Feb 11, 2020 08:51 AM

The FY21 blueprint also proposes new user fees and cuts Civil Works funding 22 percent

The following is text of a news release from the Waterways Council Inc. (WCI):

(WASHINGTON) — The Waterways Council Inc. reacted to President Trump’s fiscal year 2021 (FY21) budget request released Monday. The FY21 budget provides no money for construction of ongoing priority navigation projects cost-shared through the Inland Waterways Trust Fund (IWTF); cuts funding for the U.S. Army Corps of Engineers’ Civil Works mission by 22 percent ($5.9 billion, a $1.7 billion decrease from the FY20 enacted level); and proposes $1.8 million in new user fees on commercial waterways operators.

Last fiscal year (FY20), Congress appropriated $335 million for four IWTF-funded projects under construction on the inland waterways system, enabling efficient funding for Kentucky Lock (Kentucky), Chickamauga Lock (Tennessee), and funding to completion for Olmsted Locks and Dam (Illinois/Kentucky) and the Lower Mon Project (Pennsylvania). If the president’s FY21 budget is accepted, these construction projects would shut down for one fiscal year, workers would be laid off, and costs would increase when the projects are restarted.

While not even spending the revenue that commercial operators pay into the IWTF to cost-share project construction, the FY21 budget also proposes to establish a new user fee to supplement existing revenue from the 29-cents-per-gallon diesel fuel tax to help finance anticipated capital investment projects, as well as 10 percent of the cost of operations and maintenance (O&M), a fully federal responsibility. The administration anticipates this proposal would raise $1.8 billion over 10 years.
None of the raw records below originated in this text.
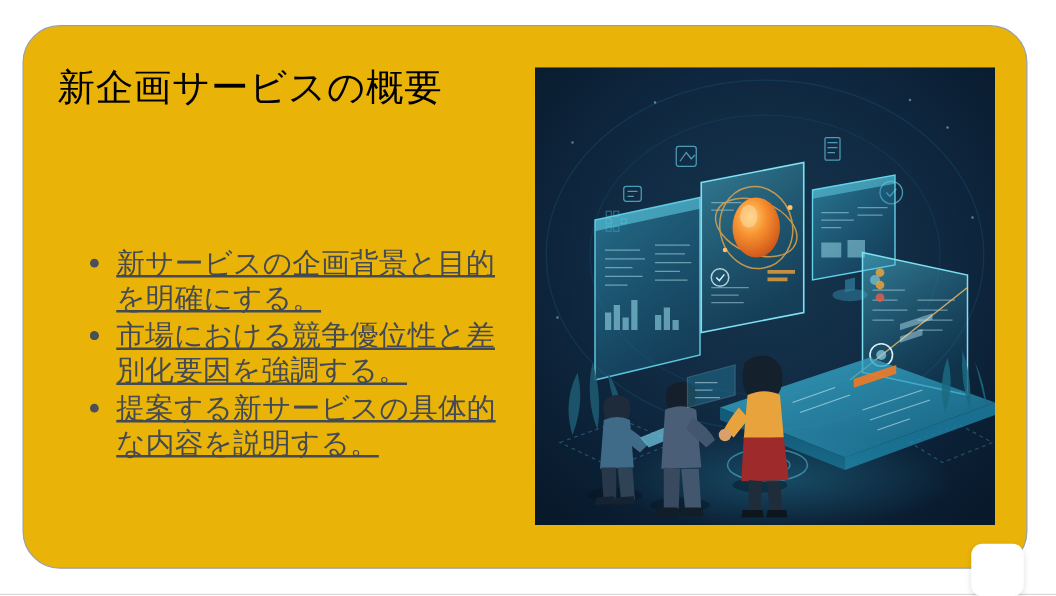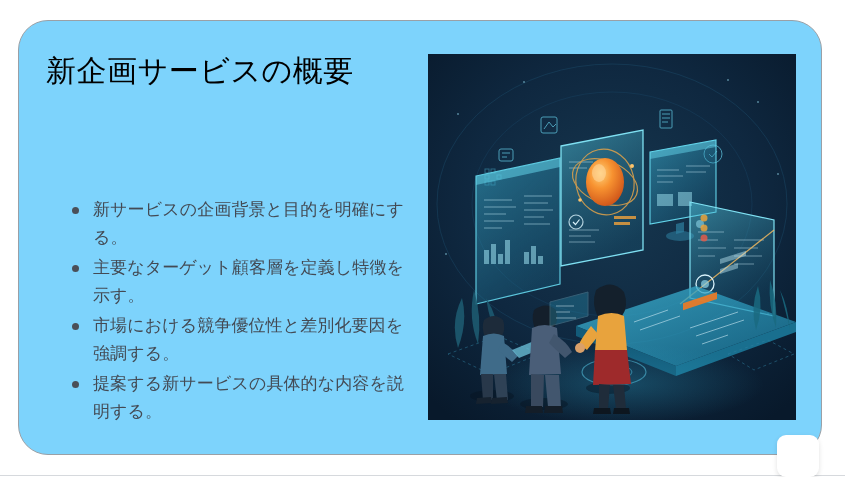"新企画サービスの概要" #slide-card { background: #7dd3fc -> #eab308 }
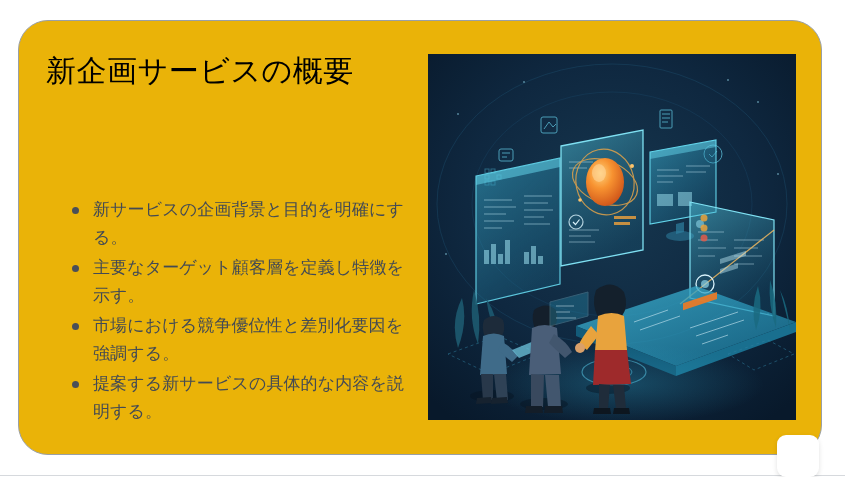"新サービスの企画背景と目的を明確にする。" #bullet-list li { font-size: 17px -> 23px; text-decoration: none -> underline }
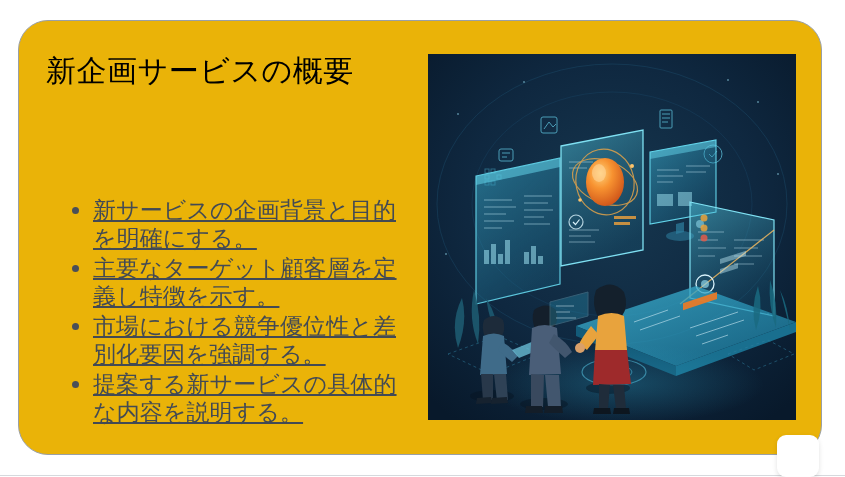"主要なターゲット顧客層を定義し特徴を示す。" span.bullet-text { html: <span>主要なターゲット顧客層を定義し特徴を示す。</span> -> none }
The FY21 budget also seeks new appropriations language for the Harbor Maintenance Fund and Inland Waterways Trust Fund, to “provide greater transparency in how these funds are spent. Establishing separate appropriations accounts for the navigation trust funds would improve accountability, ensure appropriations are used for the purpose and at the level which the Congress intended, and increase transparency for the public, including the users that pay fees to finance some of these costs,” according to the president’s budget.

The FY21 budget proposes $1.99 billion for O&M, and $210 million for Mississippi Rivers and Tributaries (MR&T).

The investigations account is proposed to receive $102.6 million in FY21, with $3.29 million going toward pre-construction engineering and design (PED) for the Three Rivers Project in Arkansas.

Within the construction account, the Mississippi River Ship Channel, Gulf to Baton Rouge, La., is requested at $45.7 million.

The FY21 budget proposes $1.01 billion derived from the Harbor Maintenance Trust Fund.

“While the president’s FY21 budget represents the administration’s priorities, WCI is extremely disappointed and absolutely astonished at no investment in rebuilding the nation’s critical inland waterways transportation system. No president has ever proposed zero infrastructure investment. Are we to lay off the workers constructing the projects now underway? Where is the 29-cents-per-gallon fuel tax money that users pay going, while the administration seeks $180 million in additional annual fees with no plans to spend it? Where is the shame?” said WCI President/CEO Mike Toohey.

“Infrastructure investment is critical to America’s competitive edge and this budget, if left to stand, would gut the waterways as a viable transportation option for our nation’s family farmers and other shippers of key commodities. The budget will hopefully be considered dead on arrival in Congress, and I will offer to members of the House and Senate to provide the shovel and the preacher,” Toohey continued.

The Waterways Council Inc. is the national public policy organization advocating for a modern and well-maintained national system of ports and inland waterways. The group is supported by waterways carriers, shippers, port authorities, agriculture, labor and conservation organizations, shipping associations and waterways advocacy groups from all regions of the country.